**WHAT IS EXPECTED**
Print every entry, word for word, and skip the images.

[Front-end code edit data]
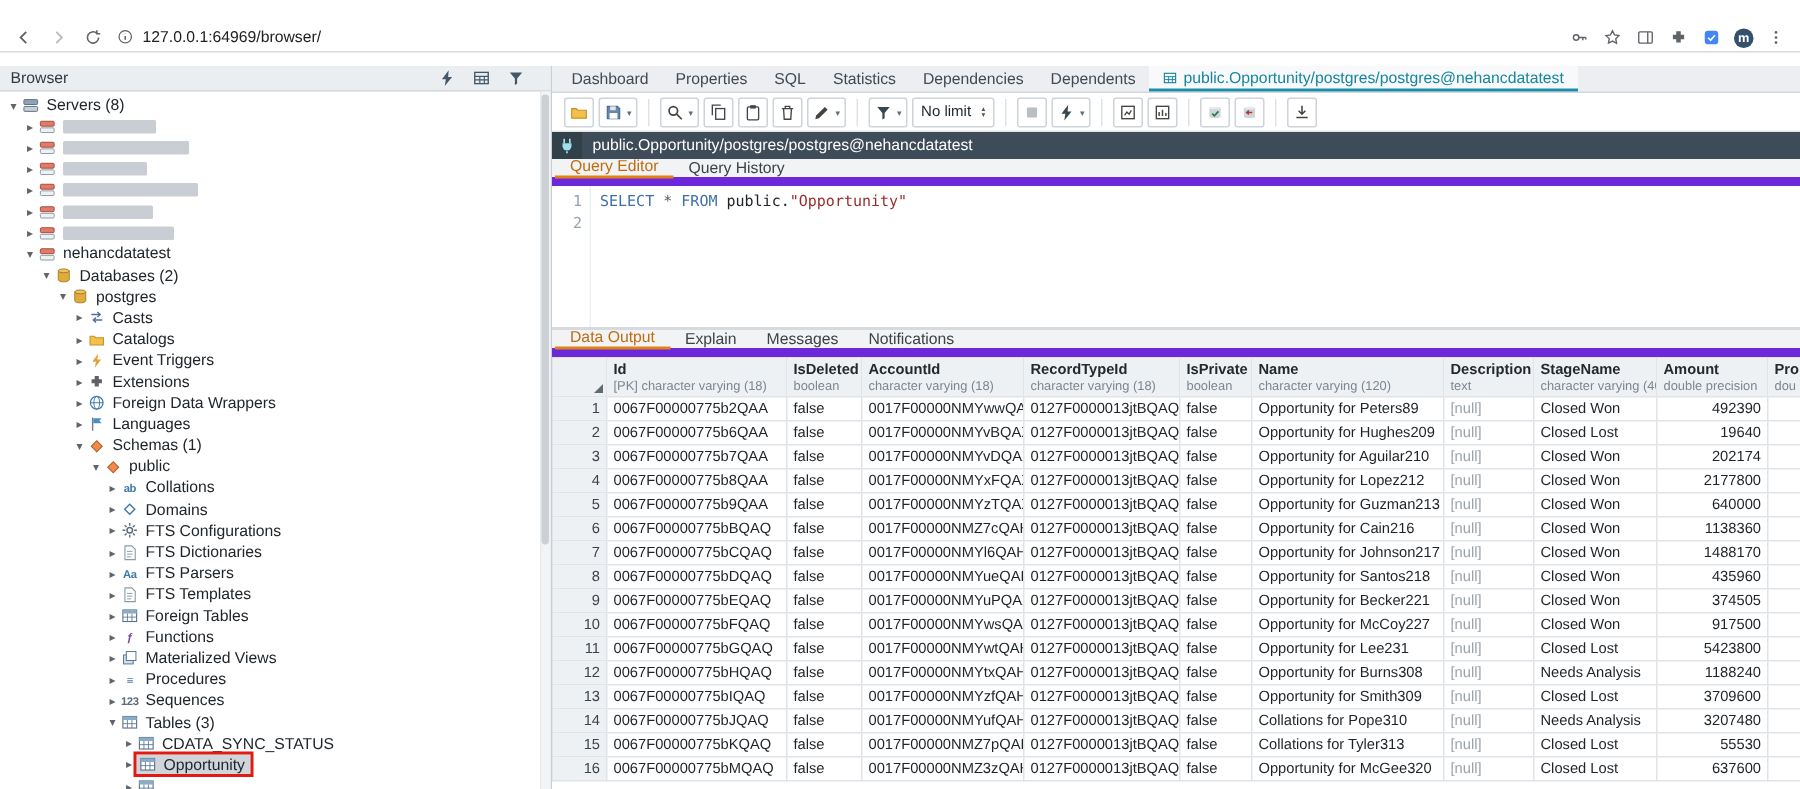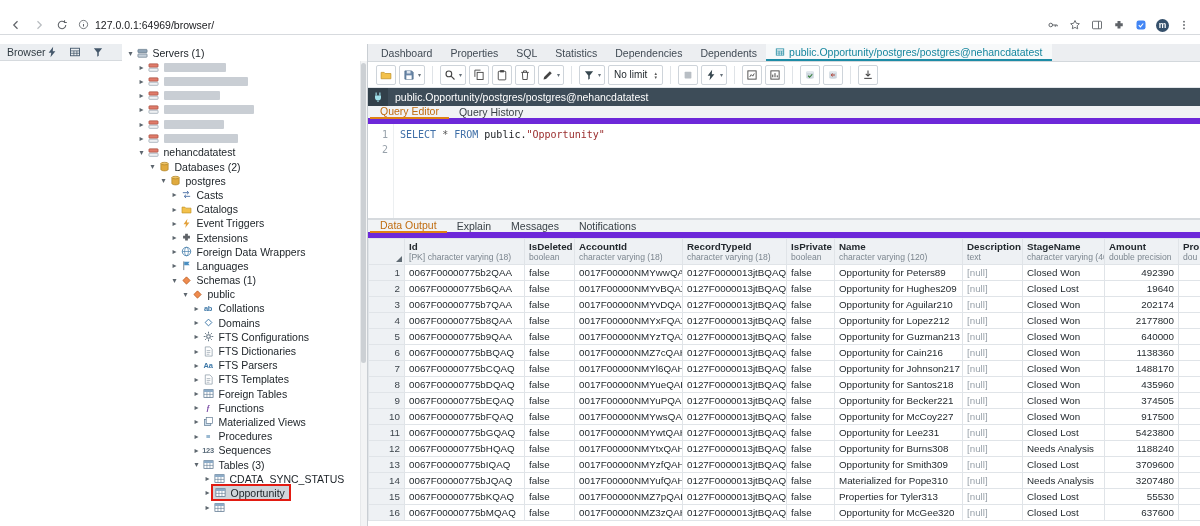--- a/index.html
+++ b/index.html
@@ -28,7 +28,7 @@
 
 
 .body{position:absolute;top:44px;left:0;right:0;bottom:0;display:flex}
-.sidebar{width:368px;flex:0 0 368px;border-right:1px solid #c9ced3;display:flex;flex-direction:row;background:#fff;position:relative}
+.sidebar{width:368px;flex:0 0 368px;border-right:1px solid #c9ced3;display:flex;flex-direction:column;background:#fff;position:relative}
 .sb-head{height:17px;background:#ebeef1;border-bottom:1px solid #d6dade;display:flex;align-items:center;padding:0 7px;font-size:10.5px;color:#2f3a42;flex:0 0 17px}
 .sb-tools{margin-left:auto;display:flex;gap:10px;color:#44576a;padding-right:10px}
 .sb-tools .sbi{display:inline-flex;width:13px;height:13px;align-items:center;justify-content:center}

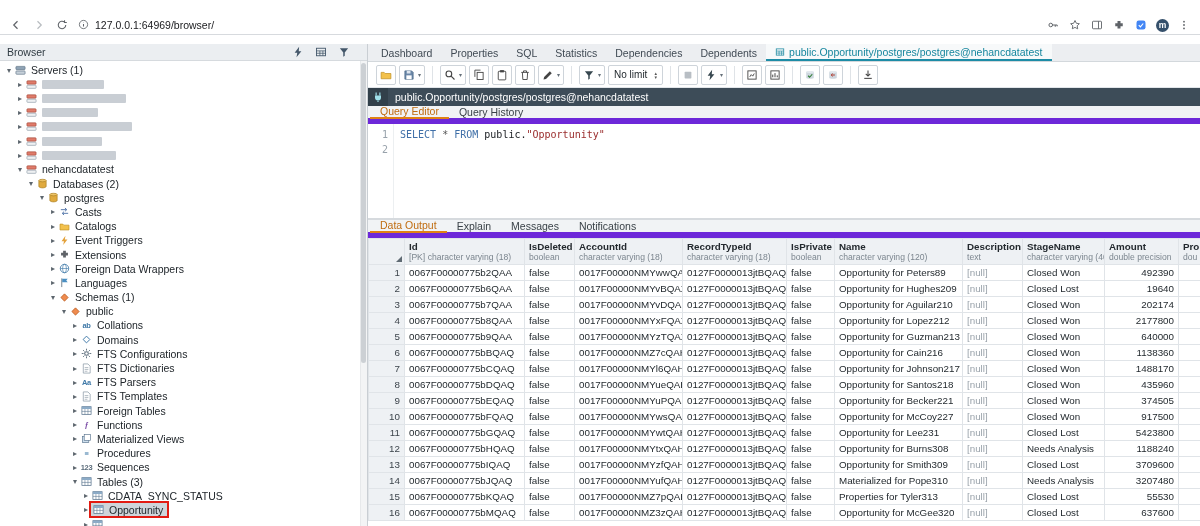--- a/index.html
+++ b/index.html
@@ -193,7 +193,7 @@
                 <rect x="1" y="6.5" width="10" height="3.6" rx=".8" fill="#c6d0d9" stroke="#5d7183" stroke-width=".7"></rect>
               </svg>
             </span>
-            <span class="tlabel">Servers (1)</span>
+            <span class="tlabel">Servers (8)</span>
           </div>
           <div class="trow" style="padding-left: 15px;">
             <span class="chev">▸</span>

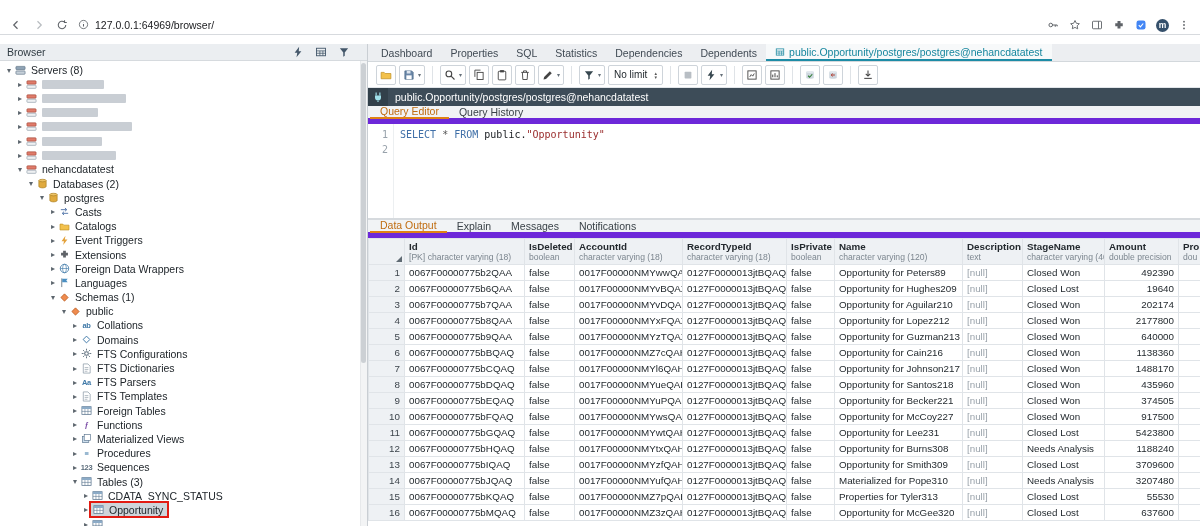--- a/index.html
+++ b/index.html
@@ -925,7 +925,7 @@
                   <td>0017F00000NMYufQAH</td>
                   <td>0127F0000013jtBQAQ</td>
                   <td>false</td>
-                  <td>Materialized for Pope310</td>
+                  <td>Collations for Pope310</td>
                   <td class="nullv">[null]</td>
                   <td>Needs Analysis</td>
                   <td class="num">3207480</td>

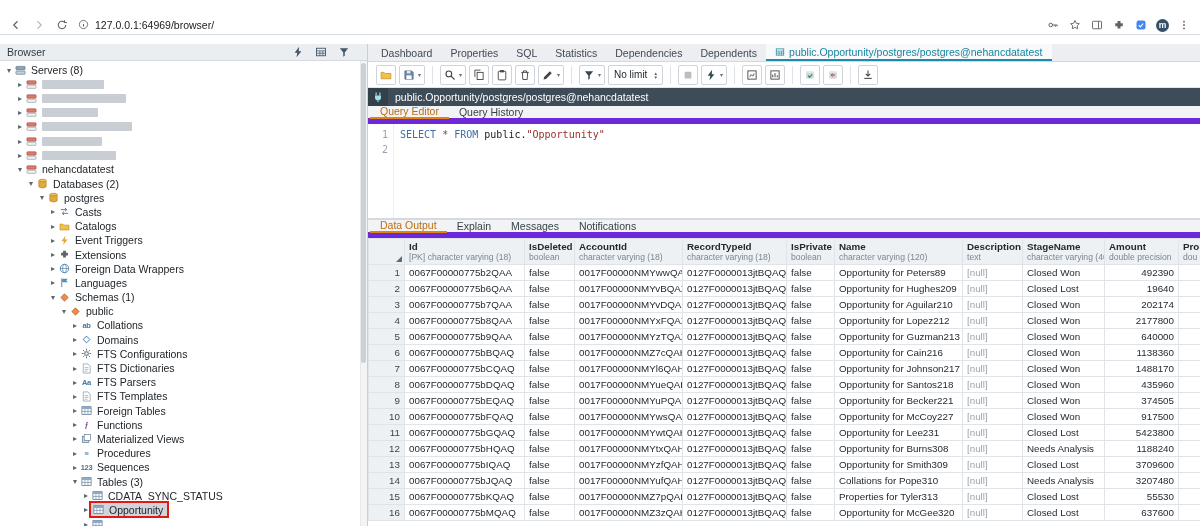--- a/index.html
+++ b/index.html
@@ -938,7 +938,7 @@
                   <td>0017F00000NMZ7pQAH</td>
                   <td>0127F0000013jtBQAQ</td>
                   <td>false</td>
-                  <td>Properties for Tyler313</td>
+                  <td>Collations for Tyler313</td>
                   <td class="nullv">[null]</td>
                   <td>Closed Lost</td>
                   <td class="num">55530</td>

**EXPECTED ANSWER**
--- a/index.html
+++ b/index.html
@@ -28,7 +28,7 @@
 
 
 .body{position:absolute;top:44px;left:0;right:0;bottom:0;display:flex}
-.sidebar{width:368px;flex:0 0 368px;border-right:1px solid #c9ced3;display:flex;flex-direction:row;background:#fff;position:relative}
+.sidebar{width:368px;flex:0 0 368px;border-right:1px solid #c9ced3;display:flex;flex-direction:column;background:#fff;position:relative}
 .sb-head{height:17px;background:#ebeef1;border-bottom:1px solid #d6dade;display:flex;align-items:center;padding:0 7px;font-size:10.5px;color:#2f3a42;flex:0 0 17px}
 .sb-tools{margin-left:auto;display:flex;gap:10px;color:#44576a;padding-right:10px}
 .sb-tools .sbi{display:inline-flex;width:13px;height:13px;align-items:center;justify-content:center}

--- a/index.html
+++ b/index.html
@@ -193,7 +193,7 @@
                 <rect x="1" y="6.5" width="10" height="3.6" rx=".8" fill="#c6d0d9" stroke="#5d7183" stroke-width=".7"></rect>
               </svg>
             </span>
-            <span class="tlabel">Servers (1)</span>
+            <span class="tlabel">Servers (8)</span>
           </div>
           <div class="trow" style="padding-left: 15px;">
             <span class="chev">▸</span>

--- a/index.html
+++ b/index.html
@@ -925,7 +925,7 @@
                   <td>0017F00000NMYufQAH</td>
                   <td>0127F0000013jtBQAQ</td>
                   <td>false</td>
-                  <td>Materialized for Pope310</td>
+                  <td>Collations for Pope310</td>
                   <td class="nullv">[null]</td>
                   <td>Needs Analysis</td>
                   <td class="num">3207480</td>

--- a/index.html
+++ b/index.html
@@ -938,7 +938,7 @@
                   <td>0017F00000NMZ7pQAH</td>
                   <td>0127F0000013jtBQAQ</td>
                   <td>false</td>
-                  <td>Properties for Tyler313</td>
+                  <td>Collations for Tyler313</td>
                   <td class="nullv">[null]</td>
                   <td>Closed Lost</td>
                   <td class="num">55530</td>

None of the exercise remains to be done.